Source information
== Segment start ==

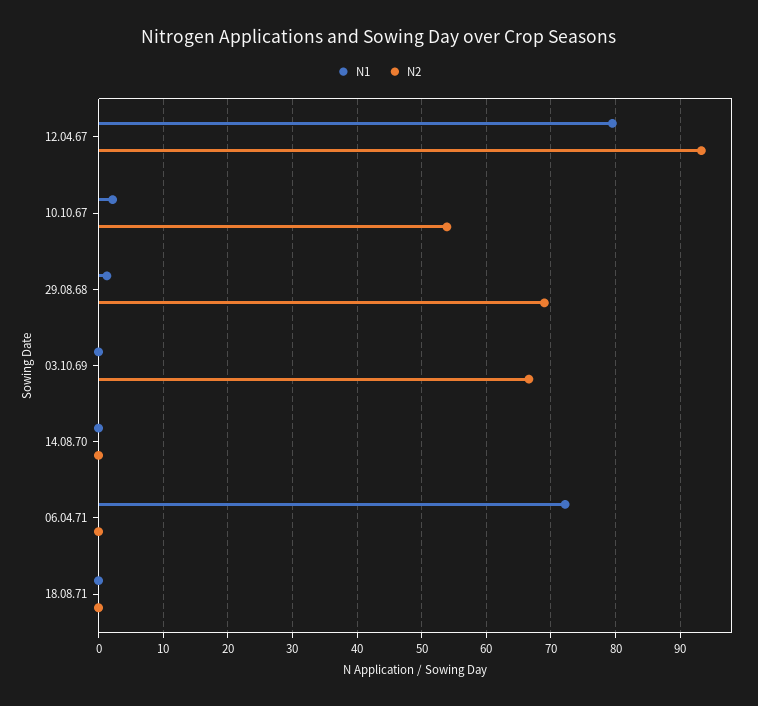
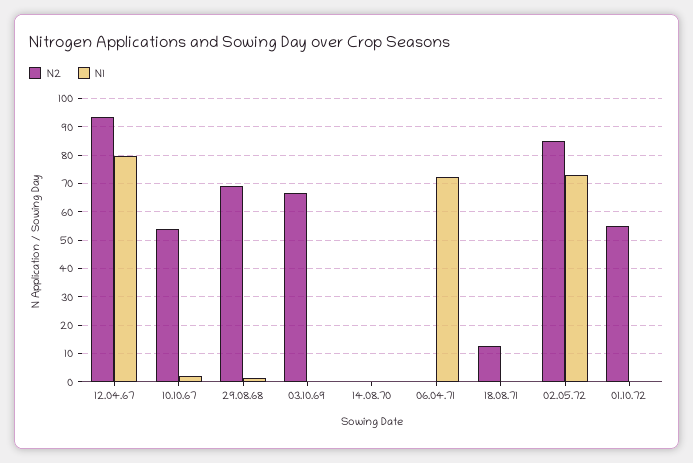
N2, 18.08.71: 0 -> 12.5
N2, 02.05.72: none -> 85
N1, 02.05.72: none -> 72.5
N2, 01.10.72: none -> 55
N1, 01.10.72: none -> 0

== Segment end ==

Select and copy every line from the records that includes the word "none".

Solution for this problem
N2, 02.05.72: none -> 85
N1, 02.05.72: none -> 72.5
N2, 01.10.72: none -> 55
N1, 01.10.72: none -> 0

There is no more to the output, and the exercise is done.